What stops the 6th-level Clr spell animate objects [trans] (PH 199) from making corpses dance is that

Corpses Aren't Objects

The game defines creature as a "living or otherwise active being, not an object" (PH 306). The game defines active only with regard to spells (e.g. the skill Concentration (PH 69-70)), but this is also addressed below. The game defines object as "[a]nything that lacks [i.e. has as a nonability] Wisdom or Charisma..., not a creature (though it may be alive, such as a tree or a sponge)" (MM 298). The game defines dead like this

A character dies when his or her hit points drop to –10 or lower. A character also dies when his or her Constitution drops to 0, and certain spells or effects (such as failing a Fortitude save against massive damage) can also kill a character outright. Death causes the character’s soul to leave the body and journey to an Outer Plane. Dead characters cannot benefit from normal or magical healing, but they can be restored to life via magic. A dead body decays normally unless magically preserved, but magic that restores a dead character to life also restores the body either to full health or to its condition at the time of death (depending on the spell or device). (PH 307)

At no time does the condition dead say that a creature who gains that condition becomes an object. At no time does the dead condition say the creature who gains that condition loses his ability scores, turning them into nonabilities, therefore making the creature into an object.

The (object) tag on a spell's saving throw or spell resistance entry means that the spell

can be cast on objects, which receive saving throws only if they are magical or if they are attended (held, worn, grasped, or the like) by a creature resisting the spell, in which case the object uses the creature’s saving throw bonus unless its own bonus is greater. (This notation does not mean that a spell can be cast only on objects. Some spells of this sort can be cast on creatures or objects.) A magic item’s saving throw bonuses are each equal to 2 + one-half the item’s caster level. [...] The term... "object" mean[s] the same thing for spell resistance as [it does] for saving throws. (PH 177)
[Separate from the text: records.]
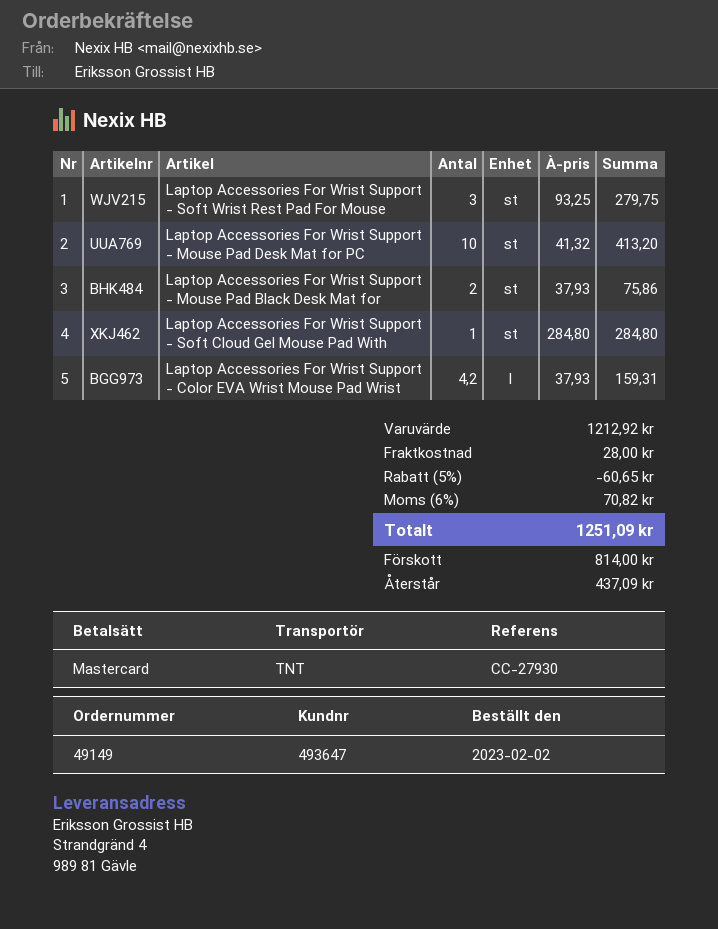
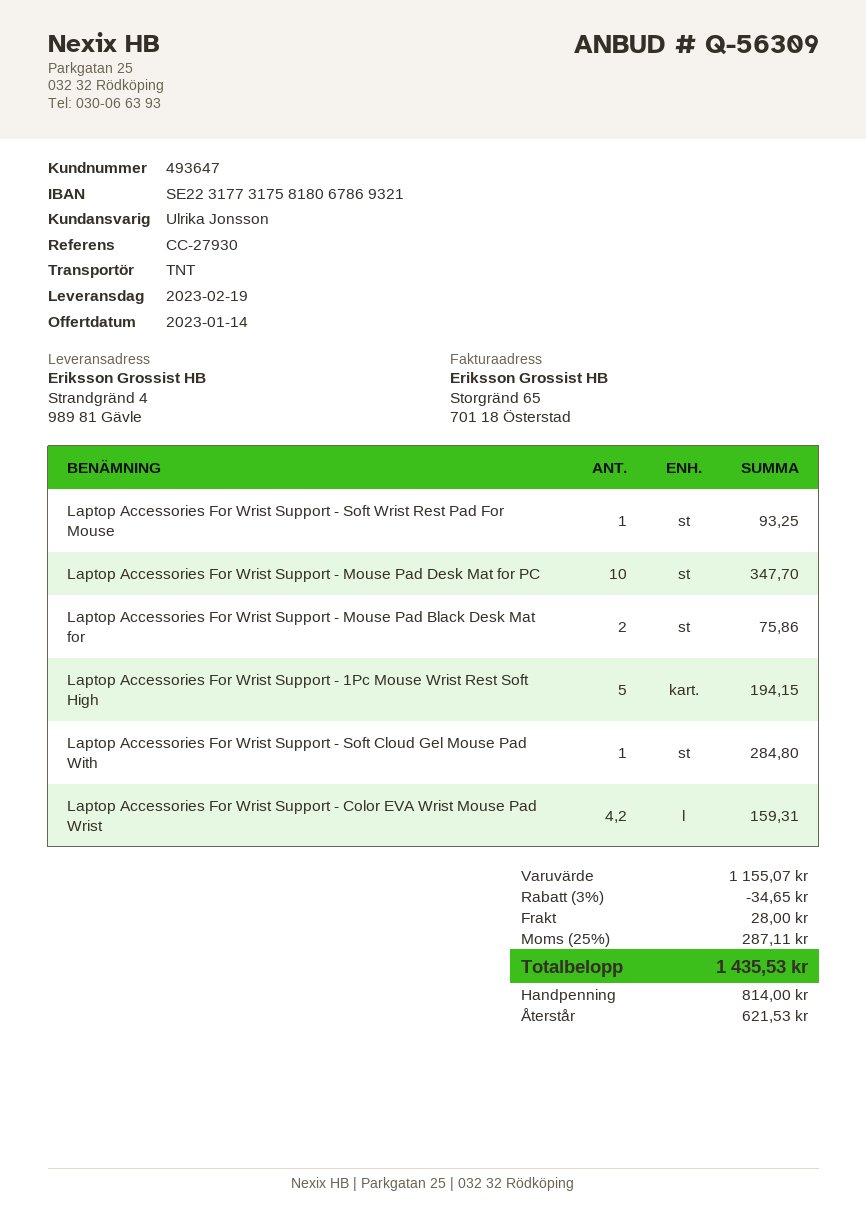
Laptop Accessories For Wrist Support - Soft Wrist Rest Pad For Mouse: 3 for 279.75 -> 1 for 93.25
Laptop Accessories For Wrist Support - Mouse Pad Desk Mat for PC: 10 for 413.20 -> 10 for 347.70
Laptop Accessories For Wrist Support - 1Pc Mouse Wrist Rest Soft High: none -> 5 for 194.15
subtotal: 1212.92 -> 1155.07
discount: 5% = 60.65 -> 3% = 34.65
tax: 6% = 70.82 -> 25% = 287.11
total: 1251.09 -> 1435.53
balance: 437.09 -> 621.53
The following Player's Handbook spells interact with corpses specifically.

  • the 5th-level Sor/Wiz spell animate dead [necro] (PH 198-9) says, "This spell turns the bones or bodies of dead creatures into undead skeletons or zombies." Further, it has the entry Targets: One or more corpses touched and has no entries noted with the (object) tag.
  • the 6th-level Sor/Wiz spell create undead et. al. [necro] (PH 215) says, "The spell must be cast on a dead body." Further, it has the entry Target: One corpse and has no entries noted with the (object) tag.
  • the 3rd-level Sor/Wiz spell gentle repose [necro] (PH 235) says, "You preserve the remains of a dead creature so that they do not decay. Doing so effectively extends the time limit on raising that creature from the dead." See below.
  • the 9th-level Sor/Wiz spell soul bind [necro] (PH 281) says, "You draw the soul from a newly dead body and imprison it in a black sapphire gem. The subject must have been dead no more than 1 round per caster level." Although it has the entry Target: Corpse, the spell soul bind allows the dead creature a Willpower saving throw and lacks an (object) tag.
  • The 3rd-level Clr spell speak with dead [necro] (PH 281) says, "You grant the semblance of life and intellect to a corpse, allowing it to answer several questions that you put to it.... You can cast this spell on a corpse that has been deceased for any amount of time, but the body must be mostly intact to be able to respond." The spell speak with dead further allows the dead creature a Willpower saving throw and has no entries noted with the (object) tag.
  • The 6th-level spell stone to flesh [trans] (PH 285) says, "For example, this spell would turn a stone golem into a flesh golem, but an ordinary statue would become a corpse." A unique case of corpse being used in an example.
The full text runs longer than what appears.